Top executives have been raising concerns that AI investment and valuations may not be consistent with the eventual returns.
The view that the artificial intelligence (AI) industry is in a “bubble” — characterized by high investment and lower perceived returns over time — has once again gained steam.
On Monday, a former chief strategist at JPMorgan, Marko Kolanovic, reshared a post about an MIT study on generative AI adoption among enterprises, commenting, “Sounds about right for a bubble.”
The view was aired by OpenAI CEO Sam Altman in an interview with The Verge last week. “Are we in a phase where investors as a whole are overexcited about AI? My opinion is yes,” he told the publication, while noting he also believes that AI is the defining tech innovation of our era.
Alibaba co-founder Joe Tsai, Bridgewater Associates’ Ray Dalio, and Apollo Global Management chief economist Torsten Slok have all raised similar warnings, according to a CNBC report.
The study referred to by Kolanovic, published under MIT’s NANDA (Networked Agents and Decentralized AI) research project, noted that only 5% of organizations have successfully integrated AI tools into production at scale, according to the summary of the report published in tech publication The Register.
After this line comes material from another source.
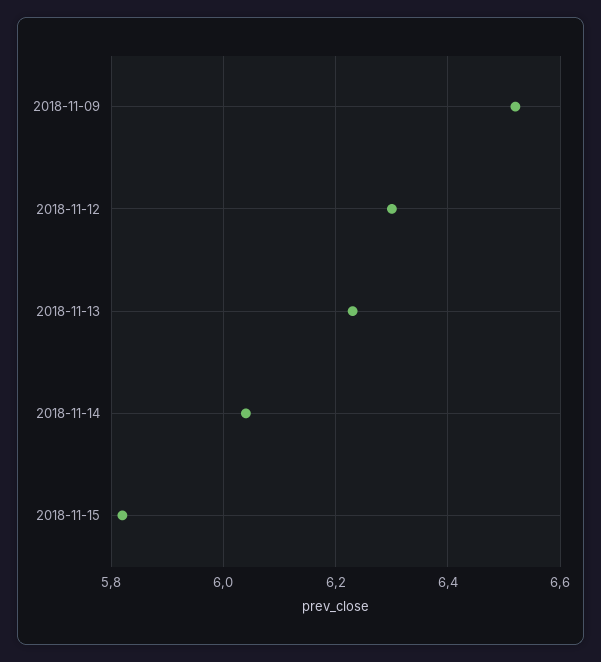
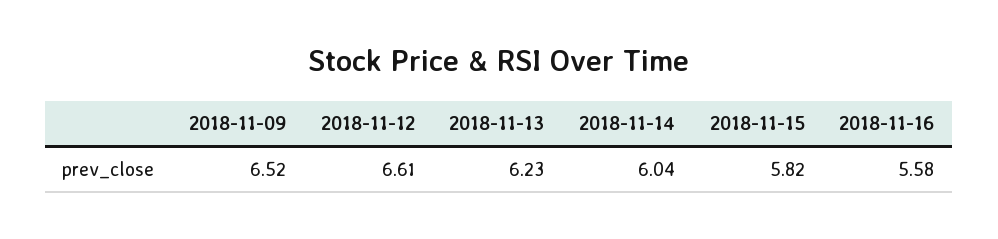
2018-11-12: 6.3 -> 6.61
2018-11-16: none -> 5.58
Moreover, 95% have gotten zero return from their AI efforts.
The findings, based on enterprise leader interviews, analysis of public AI initiatives, and a survey of 153 professionals, noted that executives use free GenAI tools for most of their work, and enterprise subscriptions are not being used thoroughly.
The report attributes the slower enterprise adoption to AI systems’ inability to retain data, adapt, and learn over time.
“The GenAI Divide is starkest in deployment rates, only 5 percent of custom enterprise AI tools reach production,” according to the report, quoted in The Register. “Chatbots succeed because they’re easy to try and flexible, but fail in critical workflows due to lack of memory and customization.”
“We’ve seen dozens of demos this year. Maybe one or two are genuinely useful. The rest are wrappers or science projects,” an unidentified chief information officer was quoted as saying.